Tres cuestiones noticiosas

Tres cuestiones que me han llamado la atención esta mañana hojeando la versión virtual de El País. La primera, el fallecimiento de Joseph Barbera, el único integrante del dúo Hanna-Barbera que quedaba vivo. Por si no os suena de nada, os diré que son los autores de Los Picapiedra, Tom y Jerry, El Oso Yogui, Los Supersónicos. Yo crecí con esos dibujos animados, tenía libros gordísimos de cómics con esos personajes (los conocidos como Películas), y me sabía de memoría sus aventuras.

La segunda, la noticia de que Google ha firmado una alianza con la NASA para surtirnos de imágenes de la Luna y Marte y para que podamos seguir desde nuestro ordenador las actividades de exploración espacial. Parece que la Tierra se les ha quedado pequeña a los chicos de Google. El buscador sin fronteras llegará a otros planetas. ¿Algún día introducirán imágenes del interior del cuerpo humano para que podamos recorrerlo desde la pantalla de nuestro ordenador?

La tercera, por último, es la vigencia de la blogosfera rusa, que, por lo visto, crece sin parar como consecuencia del control que ejerce el gobierno de Putin en los medios de comunicación tradicionales. ¿Será Rusia el segundo país, después de China, en tratar de impedir a sus conciudadanos el acceso a los blogs y a otros recursos? ¿Las empresas occidentales se autocensurarán si el todopoderoso Putin se lo exige?

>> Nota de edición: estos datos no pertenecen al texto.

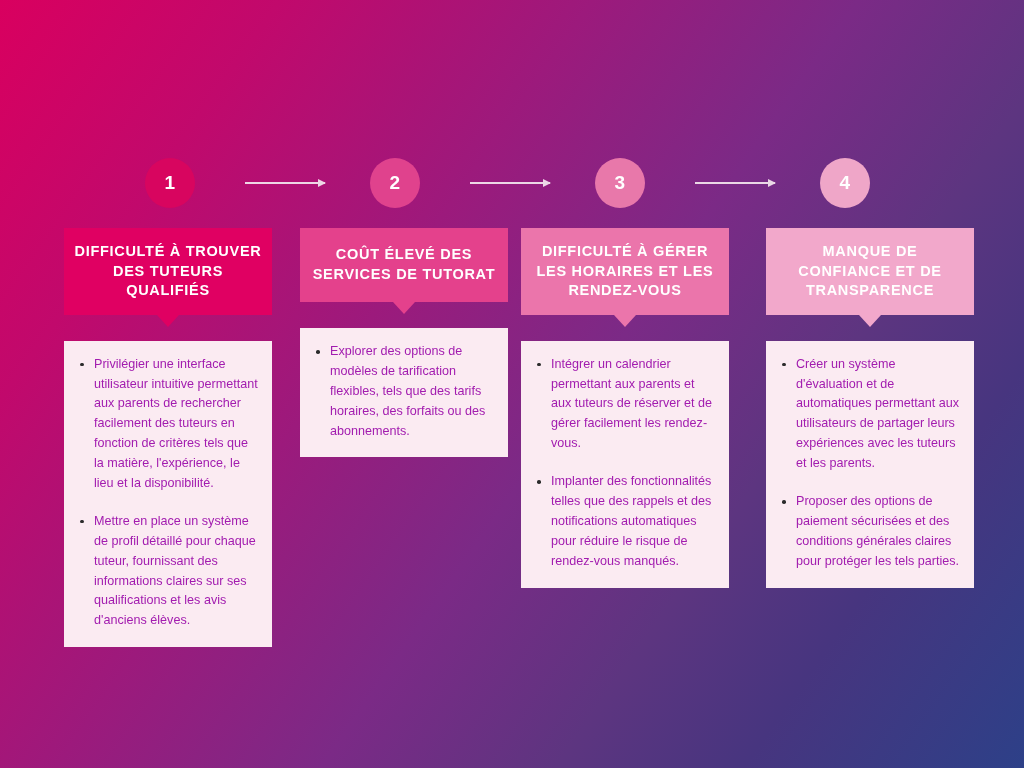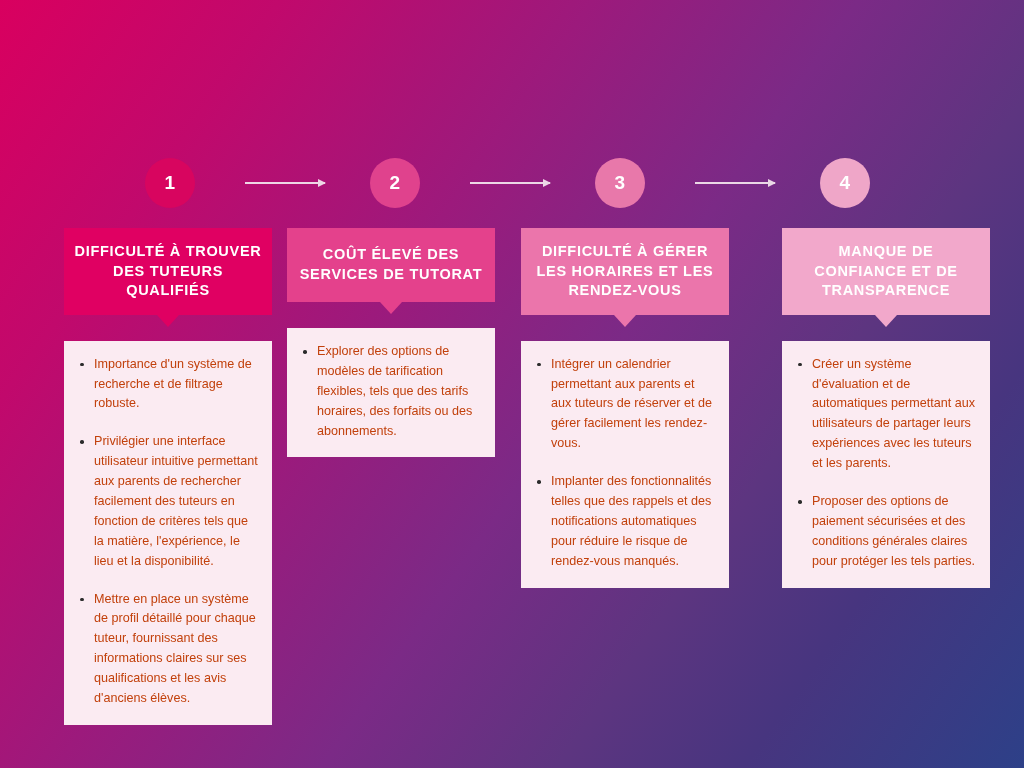"COÛT ÉLEVÉ DES SERVICES DE" .column.c2 { left: 223px -> 236px }
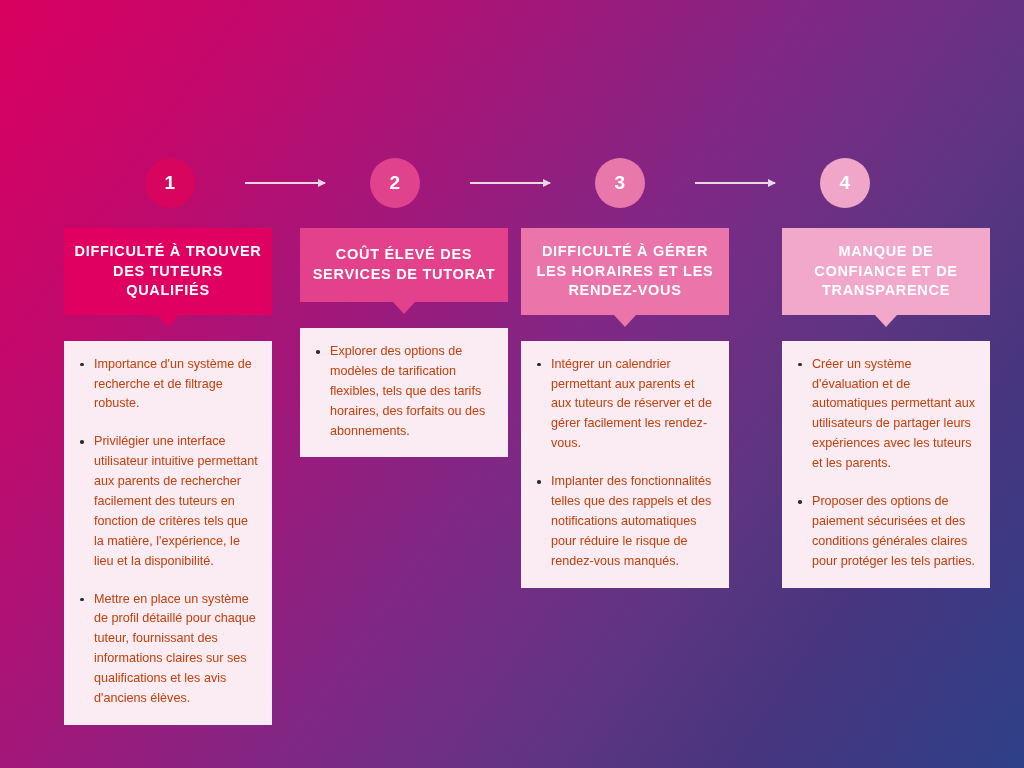"MANQUE DE CONFIANCE ET DE" .column.c4 { left: 718px -> 702px }
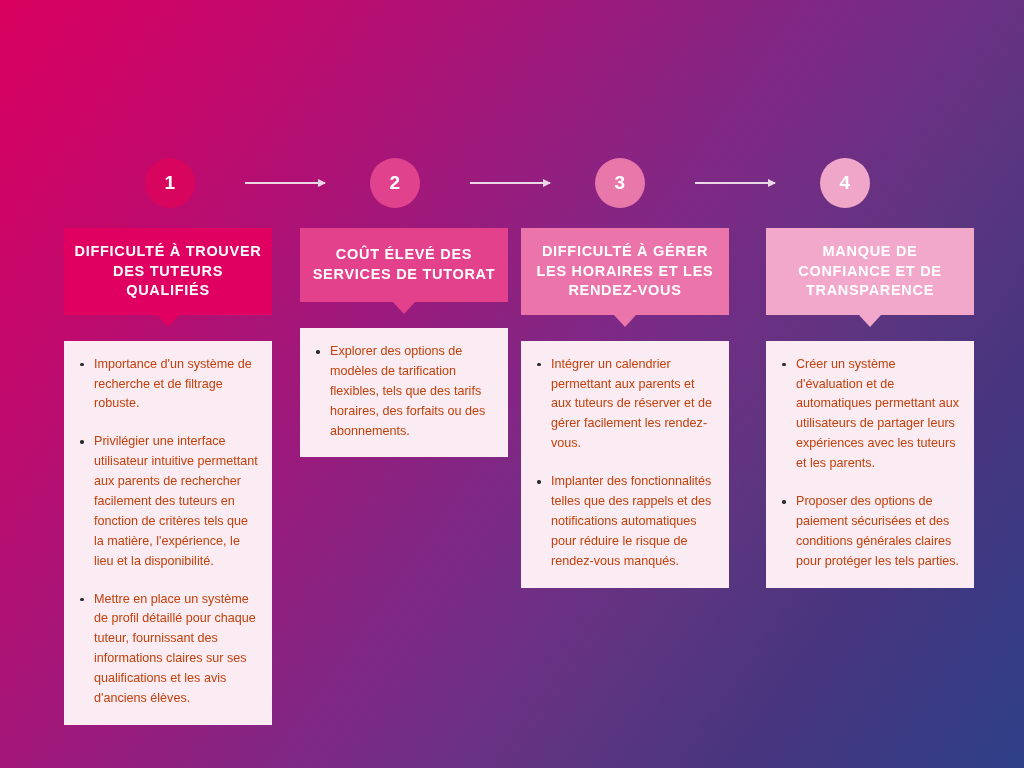"Explorer des options de modèles" .col-body li { color: #c2410c -> #a21caf }
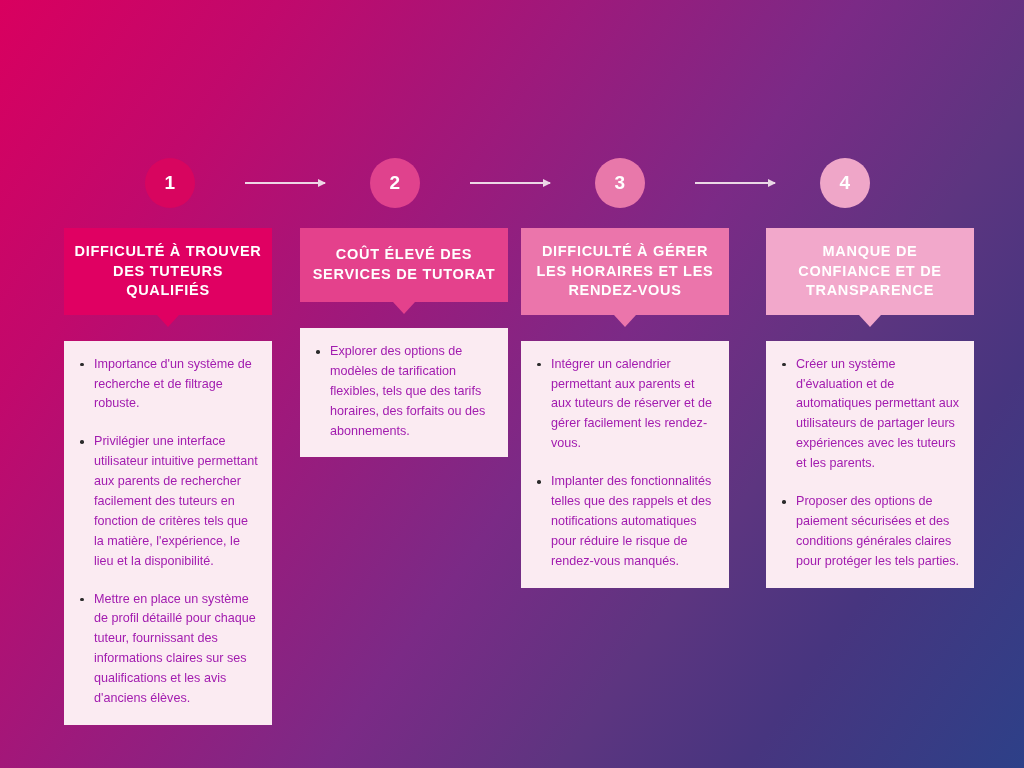"Importance d'un système de recherche" li { html: <li>Importance d'un système de recherche et de filtrage robuste.</li> -> none }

Una novela en colaboración

Me encuentro por la red (a través de eCuaderno) con un proyecto colaborativo que me llama poderosamente la atención. Escríbeme. Se trata de escribir una novela entre muchos autores, con el planteamiento (tanto que el proyecto se ha basado en su código) de Menéame. Es decir, los autores, registrados, irán proponiendo frases que continúen la historia; todos, autores registrados y visitantes anónimos, votarán dichas frases; y la que obtenga más puntos se incluirá en la historia. Es un ejemplo más de página colaborativa, muy web 2.0, pero con una idea que me parece sumamente interesante, tanto que voy a darme de alta como autor. El relato, como no podía ser menos, ha virado nada más comenzar hacia lo policíaco. Aún es pronto para decirlo, pero puede ser que llegue a interesante, aunque los personajes tendrán que cobrar más fuerza. Por el momento, me he limitado a votar por la segunda de las frases pendientes de aprobación.